Try it: Write out the listing below exactly, beginning at its first line and ending with the line that contains "[172,170,250,180] open-sourced ->".

Given records:

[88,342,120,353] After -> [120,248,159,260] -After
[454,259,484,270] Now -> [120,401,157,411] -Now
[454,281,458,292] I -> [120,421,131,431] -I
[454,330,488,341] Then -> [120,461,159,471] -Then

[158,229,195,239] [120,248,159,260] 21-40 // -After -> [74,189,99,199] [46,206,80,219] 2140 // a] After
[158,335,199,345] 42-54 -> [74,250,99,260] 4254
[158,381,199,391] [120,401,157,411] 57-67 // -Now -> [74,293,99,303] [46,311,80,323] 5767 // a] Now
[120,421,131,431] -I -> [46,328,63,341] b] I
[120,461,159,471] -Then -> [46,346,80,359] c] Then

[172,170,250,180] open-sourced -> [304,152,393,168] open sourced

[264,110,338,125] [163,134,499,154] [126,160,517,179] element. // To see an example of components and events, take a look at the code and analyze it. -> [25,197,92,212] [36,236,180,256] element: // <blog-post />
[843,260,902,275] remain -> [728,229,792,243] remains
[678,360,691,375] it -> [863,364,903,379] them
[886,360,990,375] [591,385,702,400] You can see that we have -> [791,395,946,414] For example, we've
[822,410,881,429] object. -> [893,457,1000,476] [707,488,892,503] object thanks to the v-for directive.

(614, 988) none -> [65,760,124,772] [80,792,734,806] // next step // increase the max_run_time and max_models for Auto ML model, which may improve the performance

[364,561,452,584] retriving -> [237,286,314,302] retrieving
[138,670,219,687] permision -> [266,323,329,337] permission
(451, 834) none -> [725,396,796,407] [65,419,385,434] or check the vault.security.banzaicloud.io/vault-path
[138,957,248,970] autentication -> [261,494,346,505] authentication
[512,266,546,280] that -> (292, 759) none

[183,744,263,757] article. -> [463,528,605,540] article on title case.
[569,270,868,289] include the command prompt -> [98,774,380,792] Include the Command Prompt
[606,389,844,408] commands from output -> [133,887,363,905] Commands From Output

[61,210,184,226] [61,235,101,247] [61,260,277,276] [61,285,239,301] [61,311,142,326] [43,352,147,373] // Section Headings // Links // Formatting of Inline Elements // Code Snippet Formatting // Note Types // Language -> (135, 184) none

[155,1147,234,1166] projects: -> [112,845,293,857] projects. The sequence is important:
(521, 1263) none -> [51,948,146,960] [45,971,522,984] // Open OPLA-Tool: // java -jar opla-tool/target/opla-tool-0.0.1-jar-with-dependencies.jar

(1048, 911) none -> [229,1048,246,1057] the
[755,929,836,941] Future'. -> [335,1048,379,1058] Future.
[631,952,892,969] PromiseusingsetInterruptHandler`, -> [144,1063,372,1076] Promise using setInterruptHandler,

Reply to the task:
[88,342,120,353] After -> [120,248,159,260] -After
[454,259,484,270] Now -> [120,401,157,411] -Now
[454,281,458,292] I -> [120,421,131,431] -I
[454,330,488,341] Then -> [120,461,159,471] -Then

[158,229,195,239] [120,248,159,260] 21-40 // -After -> [74,189,99,199] [46,206,80,219] 2140 // a] After
[158,335,199,345] 42-54 -> [74,250,99,260] 4254
[158,381,199,391] [120,401,157,411] 57-67 // -Now -> [74,293,99,303] [46,311,80,323] 5767 // a] Now
[120,421,131,431] -I -> [46,328,63,341] b] I
[120,461,159,471] -Then -> [46,346,80,359] c] Then

[172,170,250,180] open-sourced -> [304,152,393,168] open sourced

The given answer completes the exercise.